▸ DATASET CONTENT
------------------------

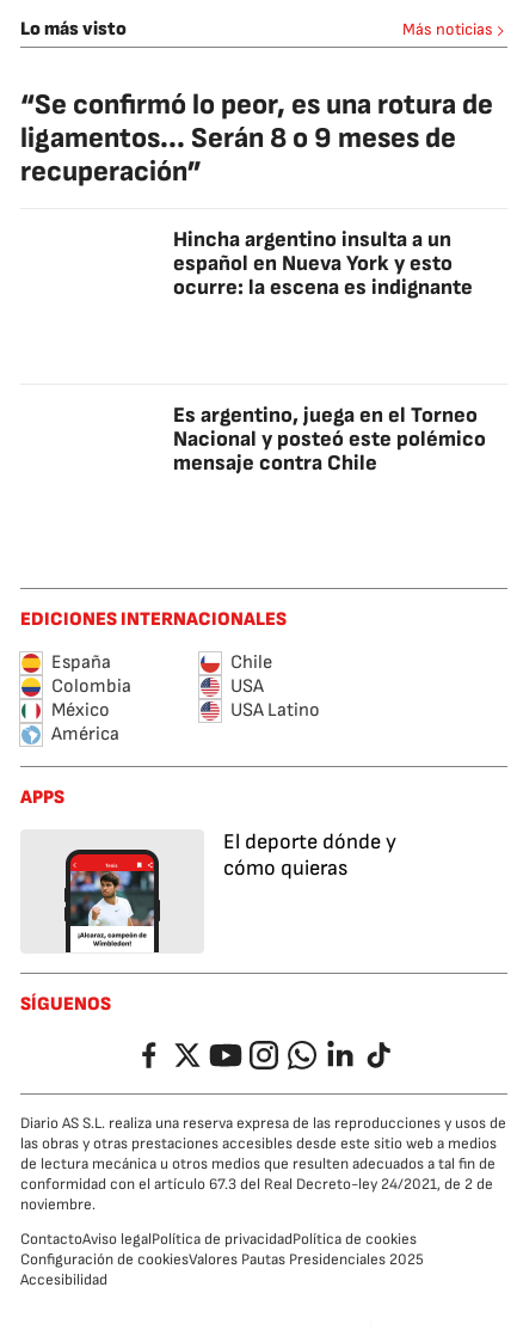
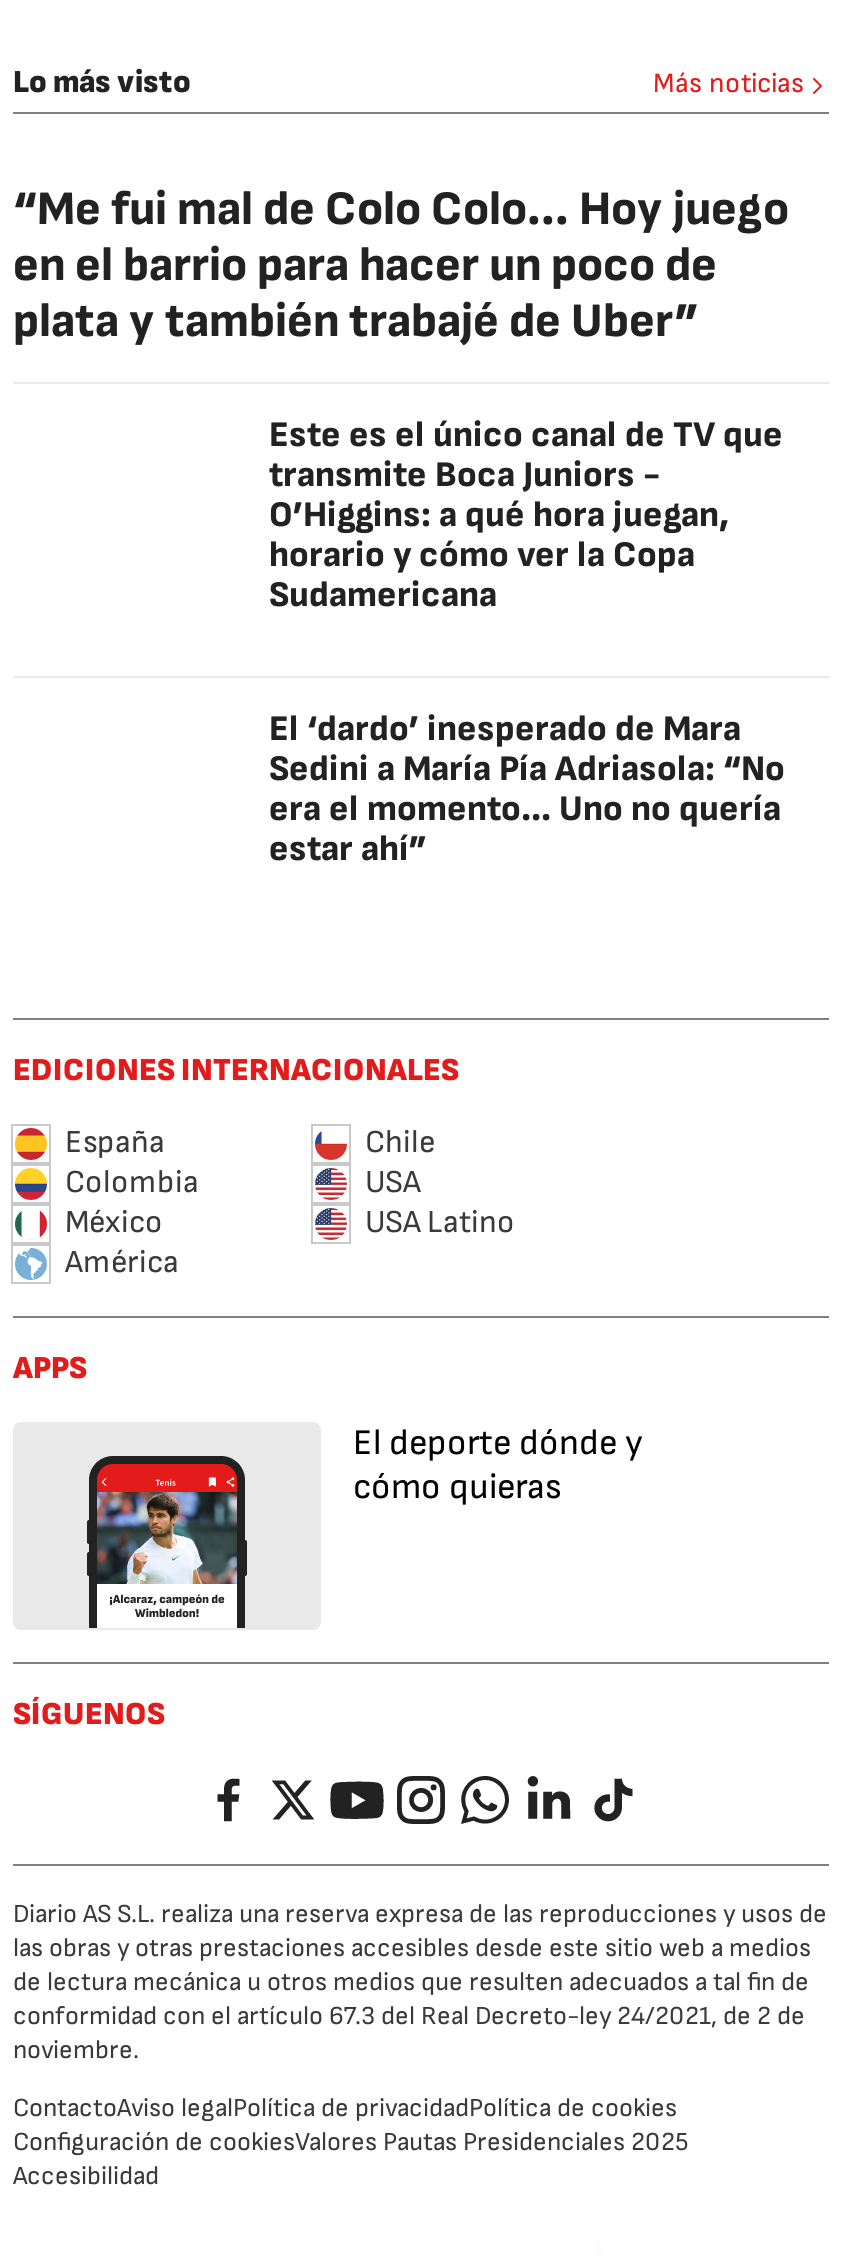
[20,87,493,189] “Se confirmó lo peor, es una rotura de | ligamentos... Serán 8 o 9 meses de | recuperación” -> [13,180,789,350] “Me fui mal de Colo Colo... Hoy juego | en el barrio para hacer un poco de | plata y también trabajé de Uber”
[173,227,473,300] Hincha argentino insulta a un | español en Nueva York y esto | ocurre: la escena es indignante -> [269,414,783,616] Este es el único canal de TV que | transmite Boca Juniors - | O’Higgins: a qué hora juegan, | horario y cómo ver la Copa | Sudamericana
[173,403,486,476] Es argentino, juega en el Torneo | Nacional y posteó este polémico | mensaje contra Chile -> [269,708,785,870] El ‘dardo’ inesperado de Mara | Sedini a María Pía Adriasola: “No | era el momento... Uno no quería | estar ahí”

------------------------

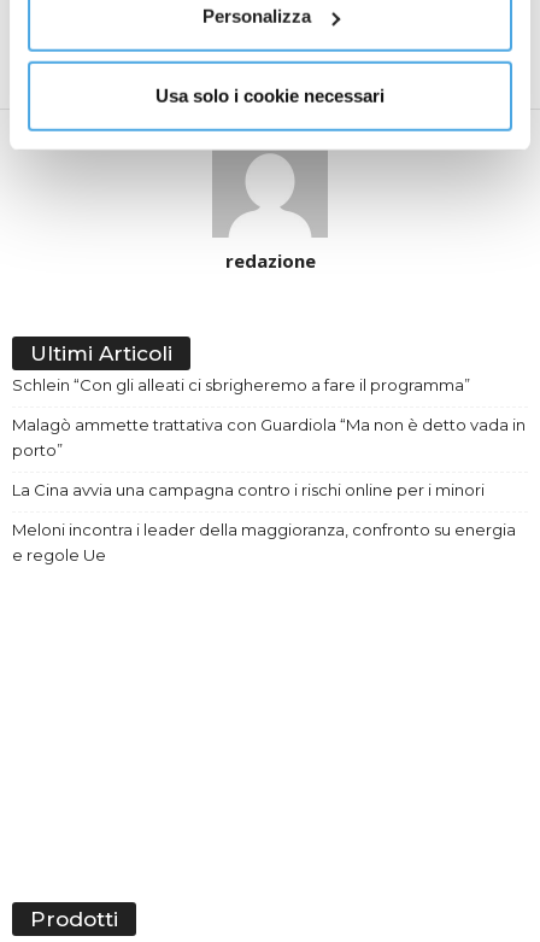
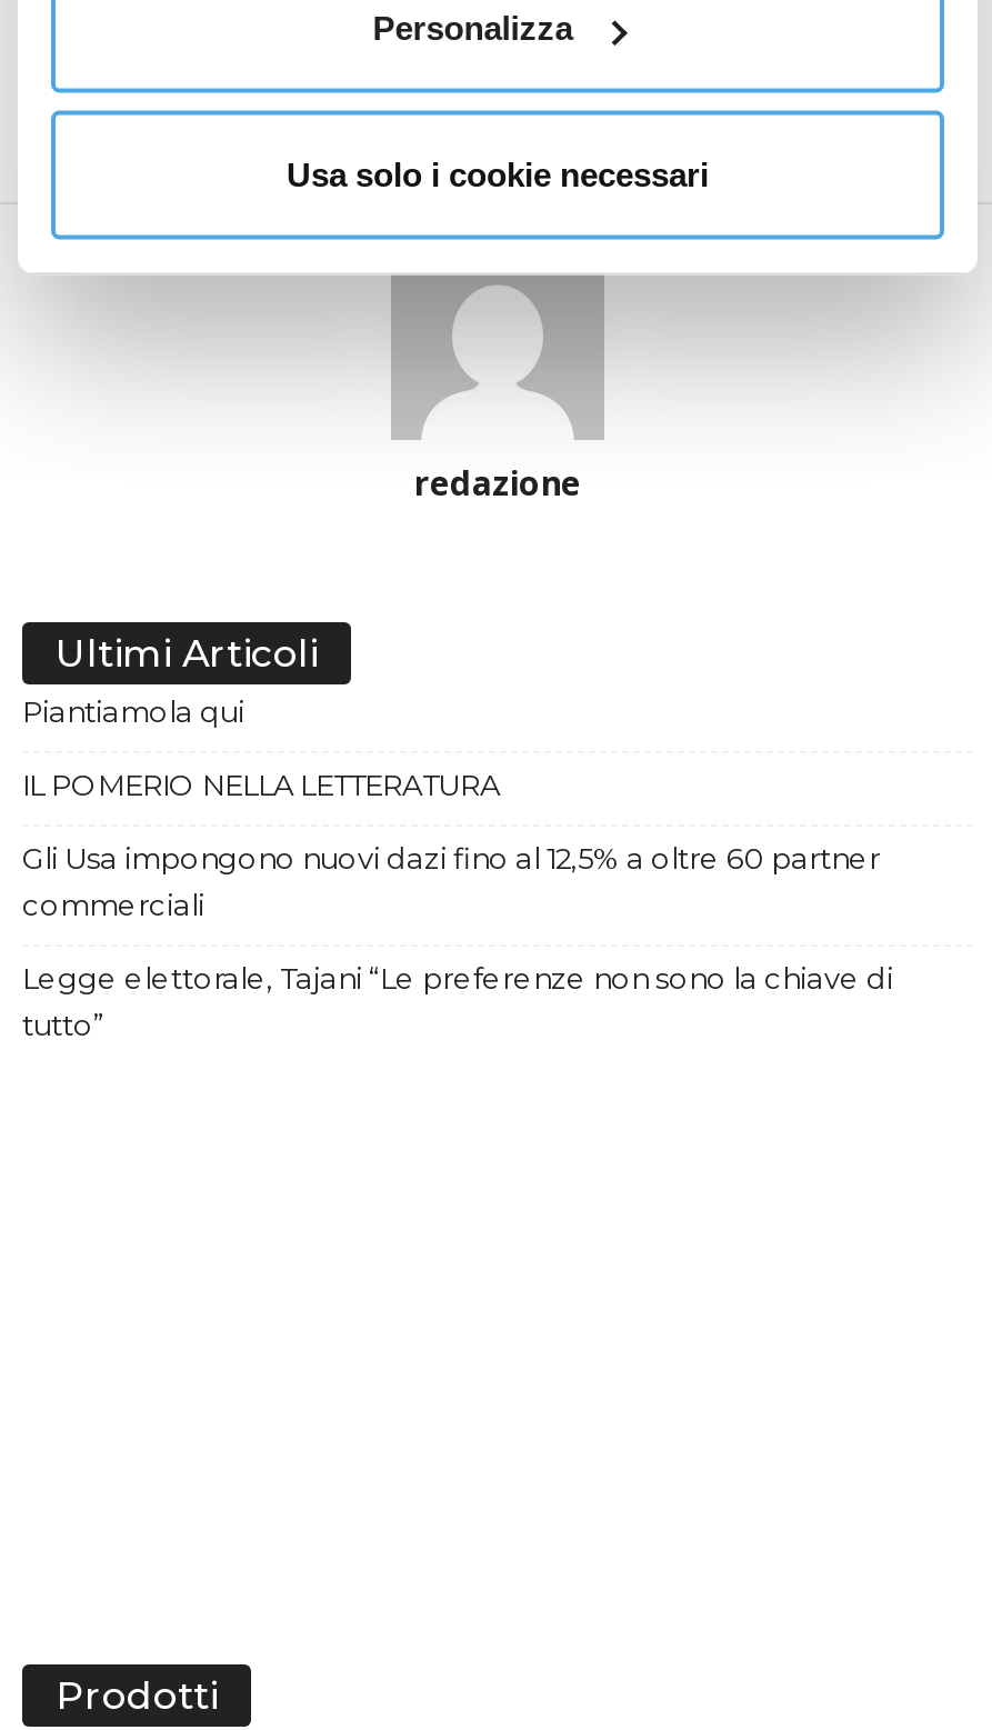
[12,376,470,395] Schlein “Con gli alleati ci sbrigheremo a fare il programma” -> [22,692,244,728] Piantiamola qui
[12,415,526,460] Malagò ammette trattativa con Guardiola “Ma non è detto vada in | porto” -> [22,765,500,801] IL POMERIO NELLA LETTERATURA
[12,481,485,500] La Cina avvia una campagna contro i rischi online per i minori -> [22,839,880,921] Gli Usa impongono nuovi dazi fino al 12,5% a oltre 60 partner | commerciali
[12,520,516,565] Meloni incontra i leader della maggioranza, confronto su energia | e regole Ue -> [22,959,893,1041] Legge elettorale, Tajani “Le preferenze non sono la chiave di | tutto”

------------------------

▸ TASK INSTRUCTIONS
From the entries above, print the lines beginning at the one with "[12,415,526,460] Malagò ammette" and stopping after the one with "[12,481,485,500] La Cina", exactly as written and with nothing else.

▸ ANSWER TO THE EXERCISE
[12,415,526,460] Malagò ammette trattativa con Guardiola “Ma non è detto vada in | porto” -> [22,765,500,801] IL POMERIO NELLA LETTERATURA
[12,481,485,500] La Cina avvia una campagna contro i rischi online per i minori -> [22,839,880,921] Gli Usa impongono nuovi dazi fino al 12,5% a oltre 60 partner | commerciali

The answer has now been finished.